Within the records, which lines hold the string "footer"? Report each one by copying it.

### MATERIAL FOR THIS EXERCISE
--*--

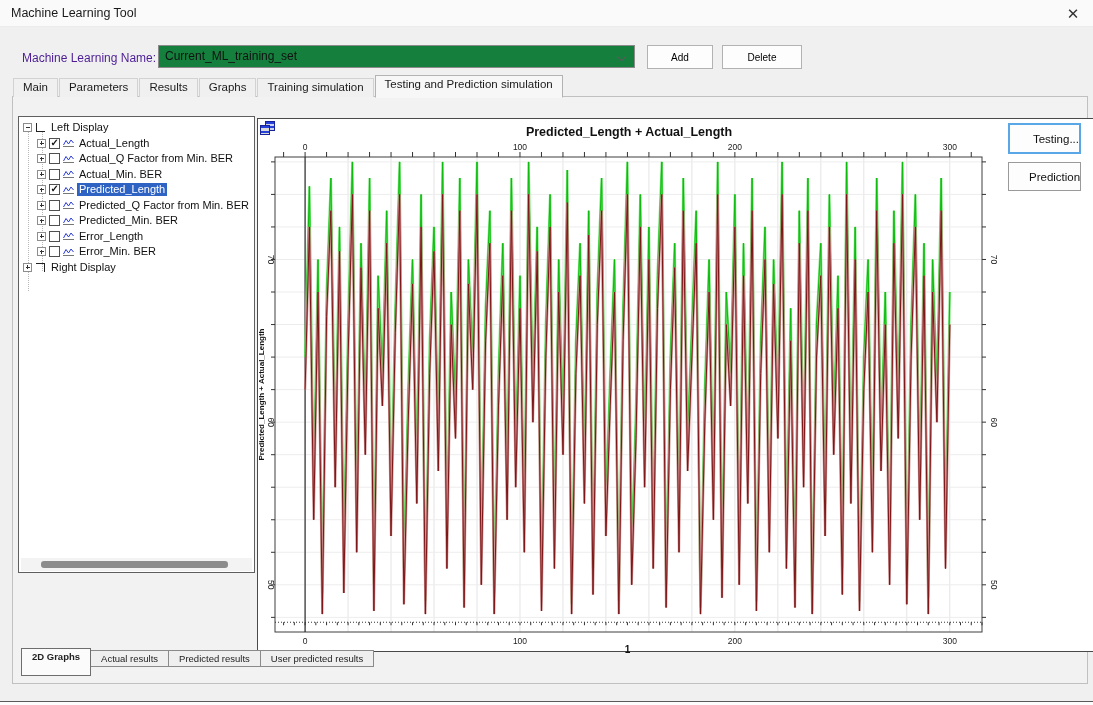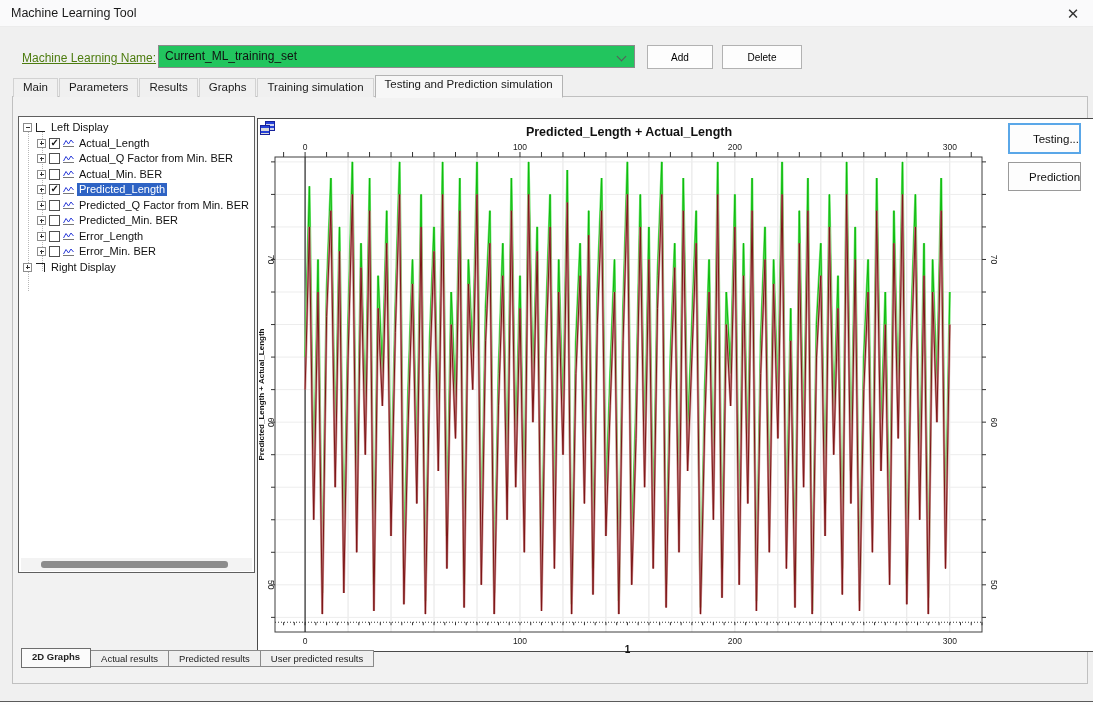--- a/index.html
+++ b/index.html
@@ -10,7 +10,7 @@
   .titlebar .wtitle { position:absolute; left:11px; top:6px; font-size:12.5px; color:#1a1a1a; }
   .close-btn { position:absolute; right:9px; top:3px; width:22px; height:21px; text-align:center; font-size:15px; color:#333; line-height:21px; cursor:default; }
 
-  .ml-label { position:absolute; left:22px; top:51px; font-size:12px; color:#4d7c0f;text-decoration:underline; }
+  .ml-label { position:absolute; left:22px; top:51px; font-size:12px; color:#4c1d95; }
   .combo { position:absolute; left:158px; top:45px; width:477px; height:23px; background:#22c55e; border:1px solid #8a8a8a; }
   .combo .ctext { position:absolute; left:6px; top:3px; font-size:12px; color:#111; }
   .combo .chev { position:absolute; right:9px; top:7px; width:7px; height:7px; border-right:1.6px solid #5a5a5a; border-bottom:1.6px solid #5a5a5a; transform:rotate(45deg); }

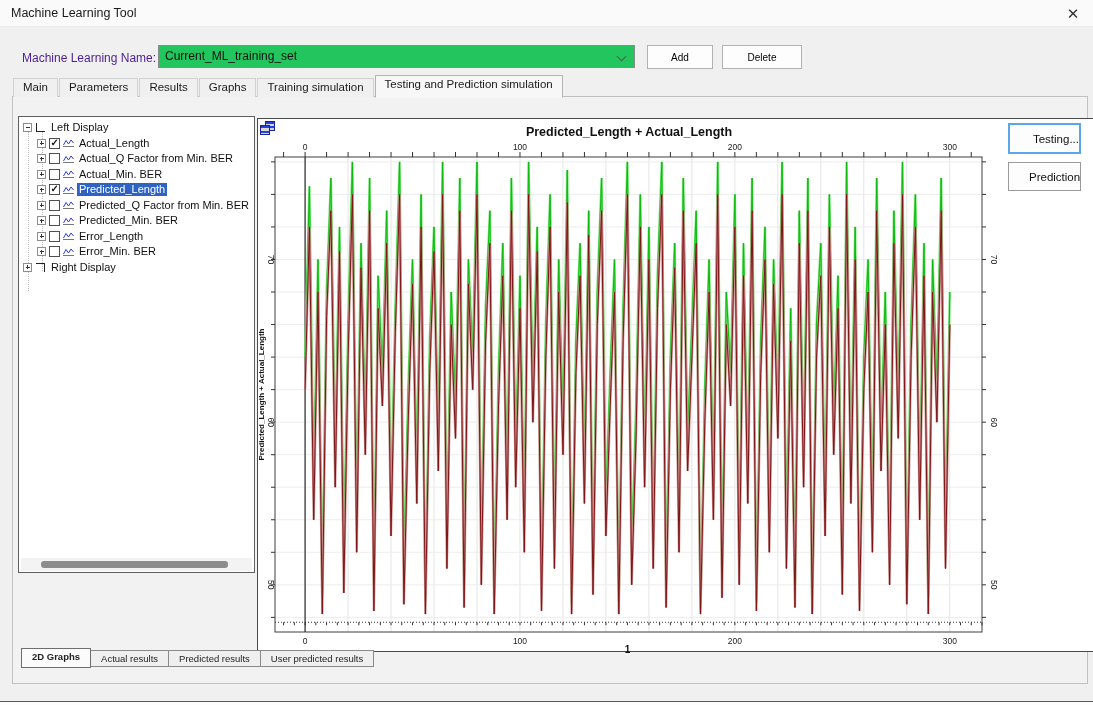--- a/index.html
+++ b/index.html
@@ -11,7 +11,7 @@
   .close-btn { position:absolute; right:9px; top:3px; width:22px; height:21px; text-align:center; font-size:15px; color:#333; line-height:21px; cursor:default; }
 
   .ml-label { position:absolute; left:22px; top:51px; font-size:12px; color:#4c1d95; }
-  .combo { position:absolute; left:158px; top:45px; width:477px; height:23px; background:#22c55e; border:1px solid #8a8a8a; }
+  .combo { position:absolute; left:158px; top:45px; width:477px; height:23px; background:#15803d; border:1px solid #8a8a8a; }
   .combo .ctext { position:absolute; left:6px; top:3px; font-size:12px; color:#111; }
   .combo .chev { position:absolute; right:9px; top:7px; width:7px; height:7px; border-right:1.6px solid #5a5a5a; border-bottom:1.6px solid #5a5a5a; transform:rotate(45deg); }
   .tool-btn { position:absolute; top:45px; height:24px; background:#fdfdfd; border:1px solid #b2b2b2; font-size:10px; color:#000000; text-align:center; font-family:"Liberation Sans",sans-serif; }

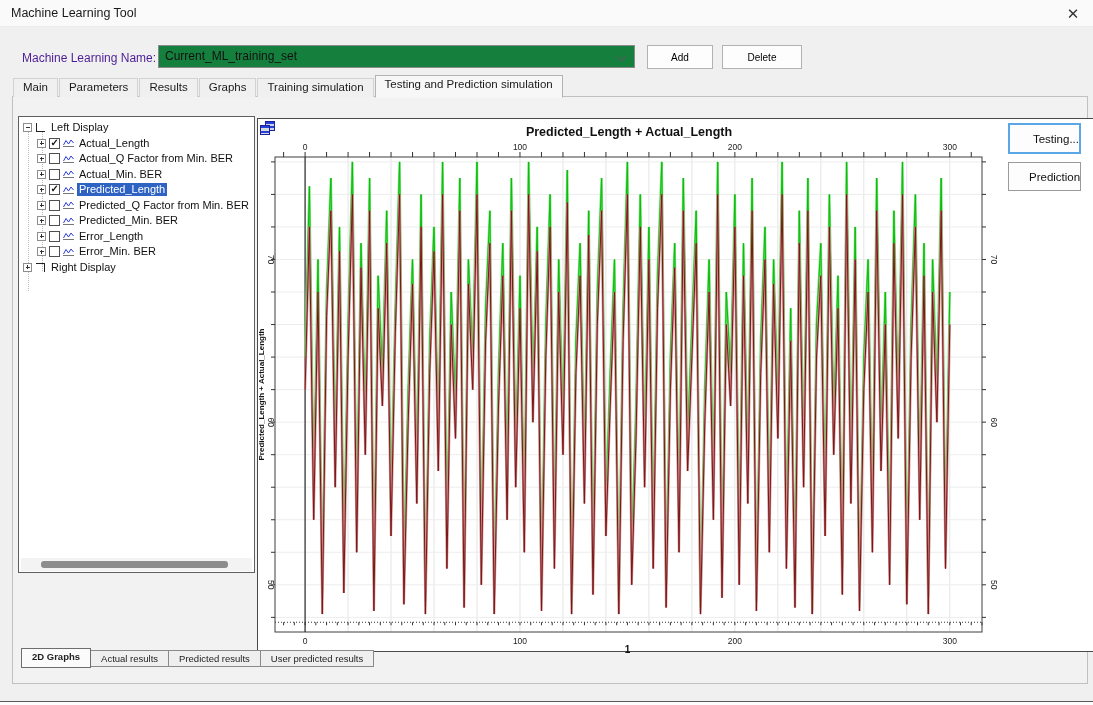--- a/index.html
+++ b/index.html
@@ -57,7 +57,7 @@
   .bottom-tabs { position:absolute; left:8px; top:553px; height:22px; display:flex; align-items:flex-start; }
   .btab { font-size:9.5px; color:#222; padding:2px 10px; height:17px; background:#efefef; border:1px solid #8a8a8a; border-left:none; white-space:nowrap; }
   .btab:first-child { border-left:1px solid #8a8a8a; }
-  .btab.active { background:#fbfbfb; font-weight:bold; height:20px; margin-top:-2px; border:1px solid #6e6e6e; z-index:2; }
+  .btab.active { background:#fbfbfb; font-weight:bold; height:28px; margin-top:-2px; border:1px solid #6e6e6e; z-index:2; }
 
   .footer-line { position:absolute; left:0; top:701px; width:1093px; height:1px; background:#5a5a5a; }
   .footer-pad { position:absolute; left:0; top:702px; width:1093px; height:3px; background:#fdfdfd; }

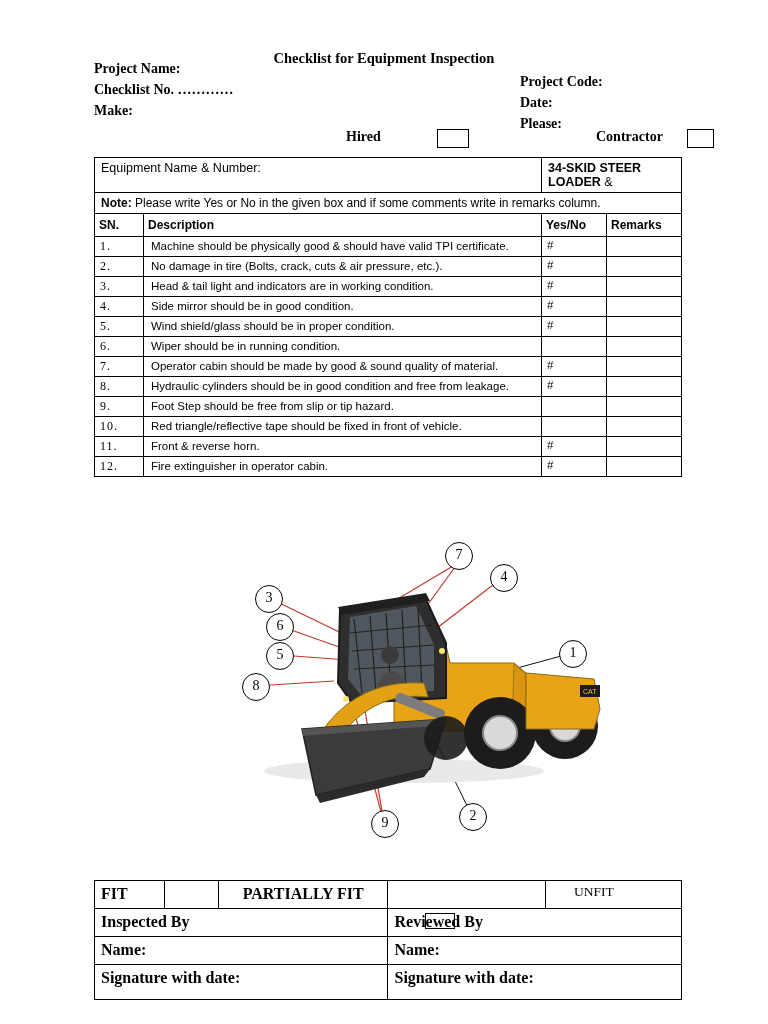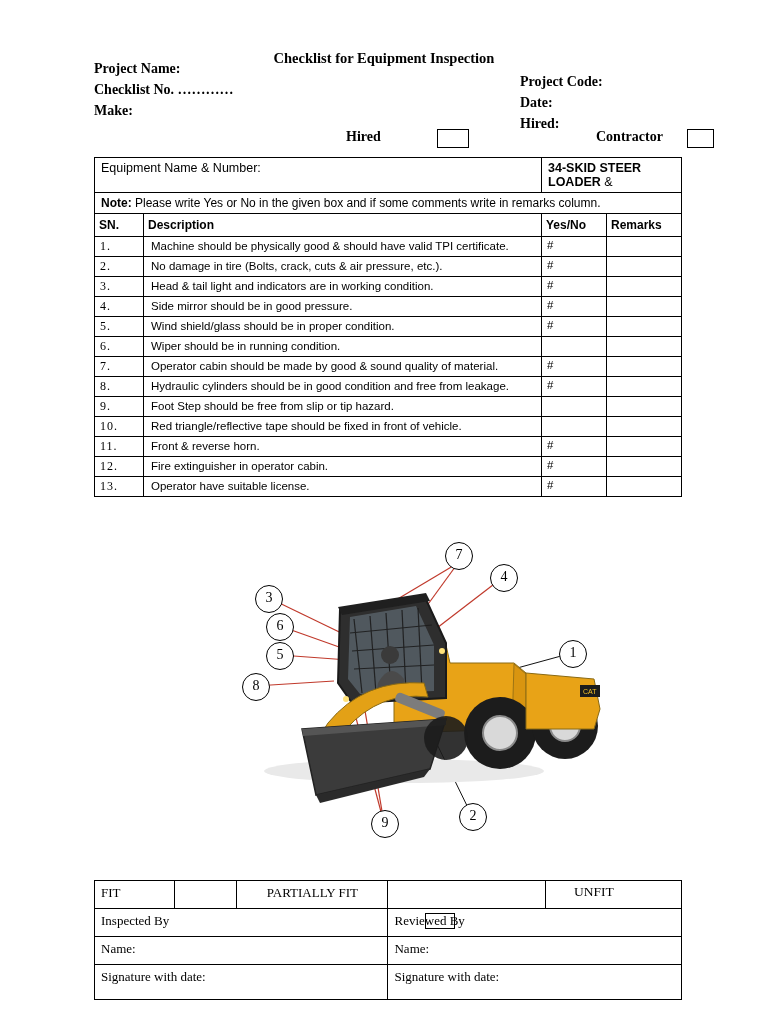--- a/index.html
+++ b/index.html
@@ -197,7 +197,7 @@
   <div class="hdr-right">
     <div>Project Code:</div>
     <div>Date:</div>
-    <div>Hired:</div>
+    <div>Please:</div>
   </div>
 
   <div class="hired-row">

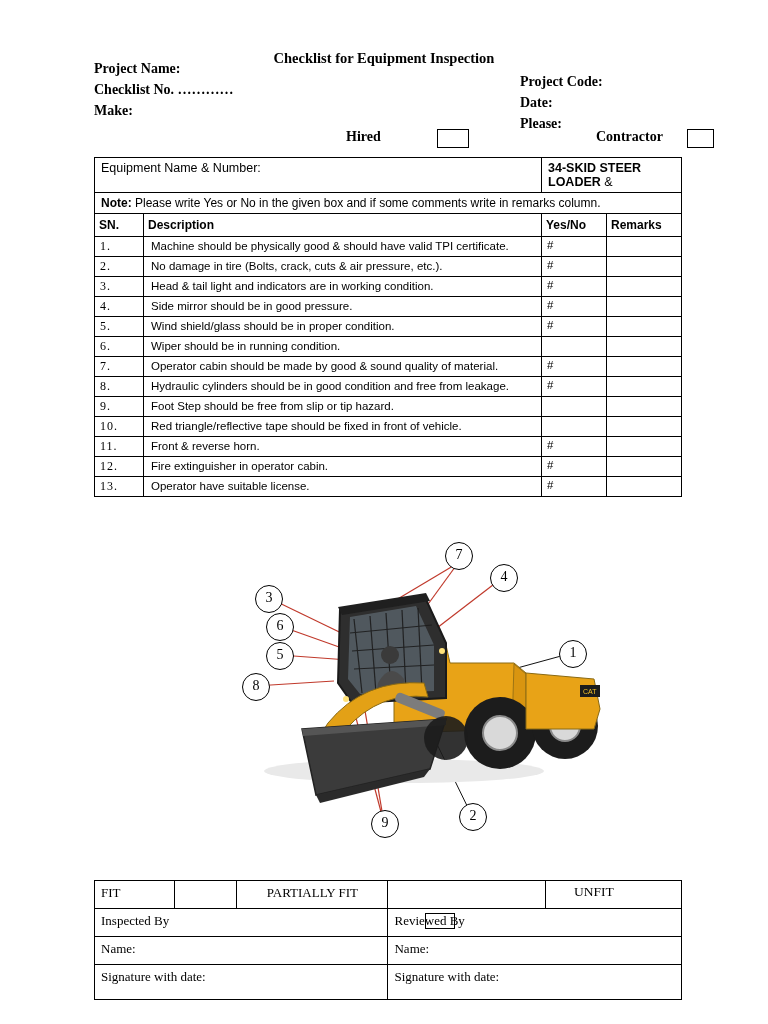--- a/index.html
+++ b/index.html
@@ -244,7 +244,7 @@
         </tr>
         <tr>
           <td class="sn-cell">4.</td>
-          <td class="desc-cell">Side mirror should be in good pressure.</td>
+          <td class="desc-cell">Side mirror should be in good condition.</td>
           <td class="yn-cell">#</td>
           <td></td>
         </tr>

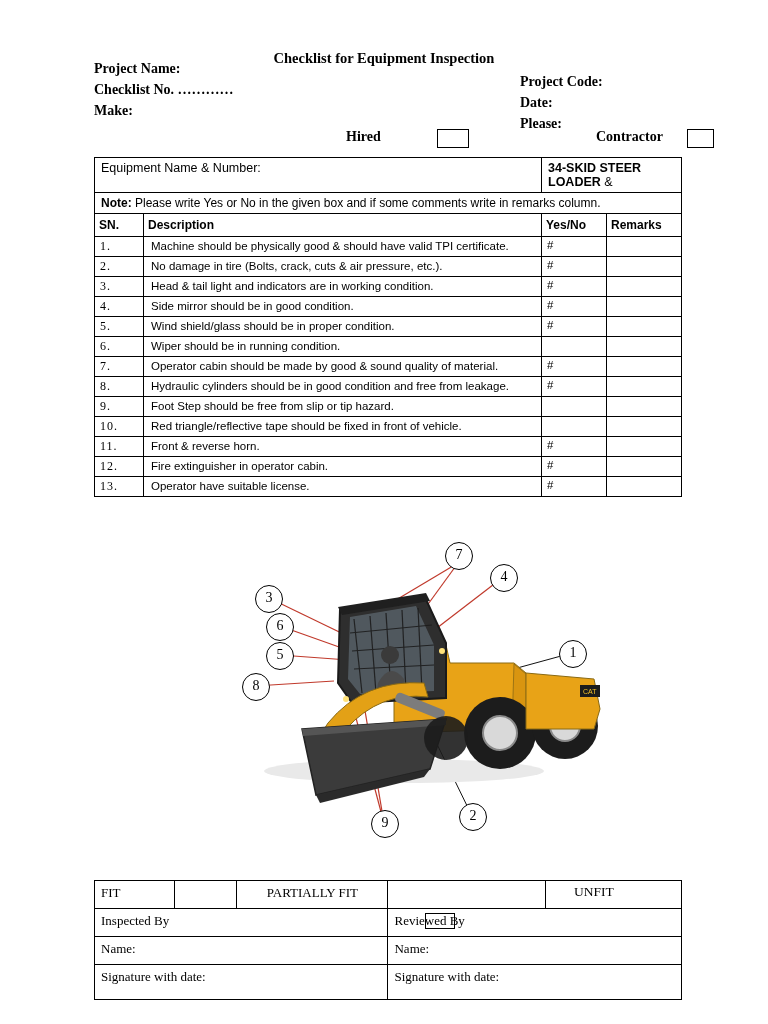--- a/index.html
+++ b/index.html
@@ -293,12 +293,6 @@
         <tr>
           <td class="sn-cell">12.</td>
           <td class="desc-cell">Fire extinguisher in operator cabin.</td>
-          <td class="yn-cell">#</td>
-          <td></td>
-        </tr>
-        <tr>
-          <td class="sn-cell">13.</td>
-          <td class="desc-cell">Operator have suitable license.</td>
           <td class="yn-cell">#</td>
           <td></td>
         </tr>

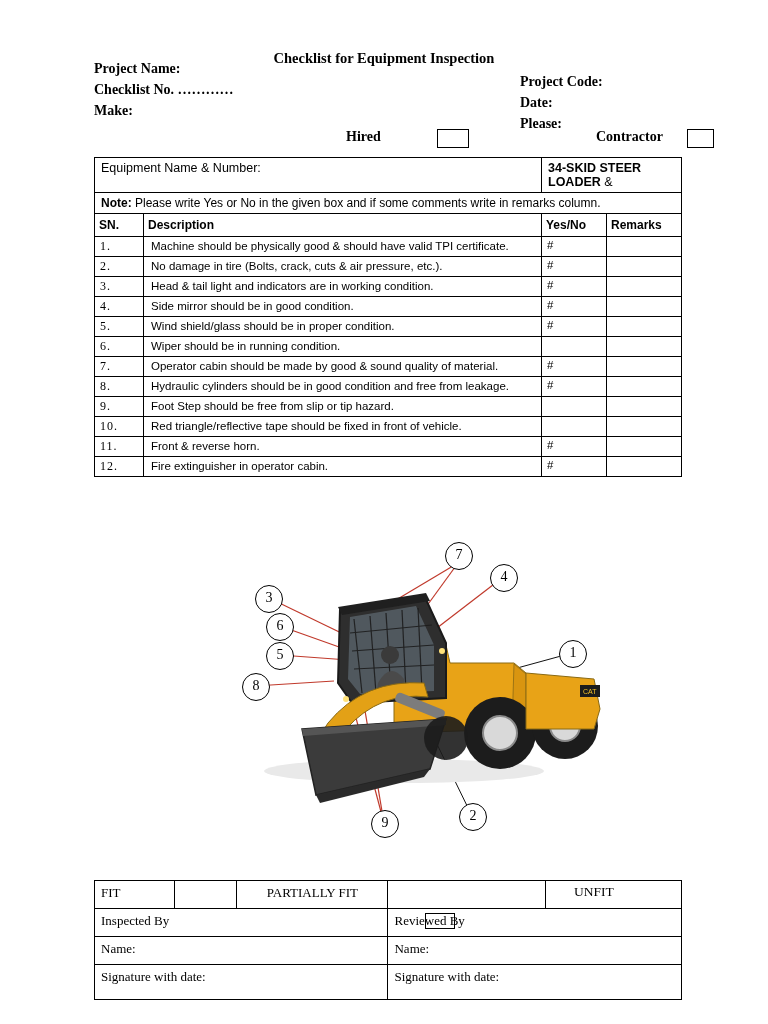--- a/index.html
+++ b/index.html
@@ -165,7 +165,8 @@
     width: 588px;
     border-collapse: collapse;
     font-family: "Liberation Serif", serif;
-    font-size: 13px;
+    font-size: 16px;
+    font-weight: bold;
   }
   .ftbl td {
     border: 1px solid #000;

--*--

### SOLUTION TO THE PROBLEM
   .footer-line { position:absolute; left:0; top:701px; width:1093px; height:1px; background:#5a5a5a; }
   .footer-pad { position:absolute; left:0; top:702px; width:1093px; height:3px; background:#fdfdfd; }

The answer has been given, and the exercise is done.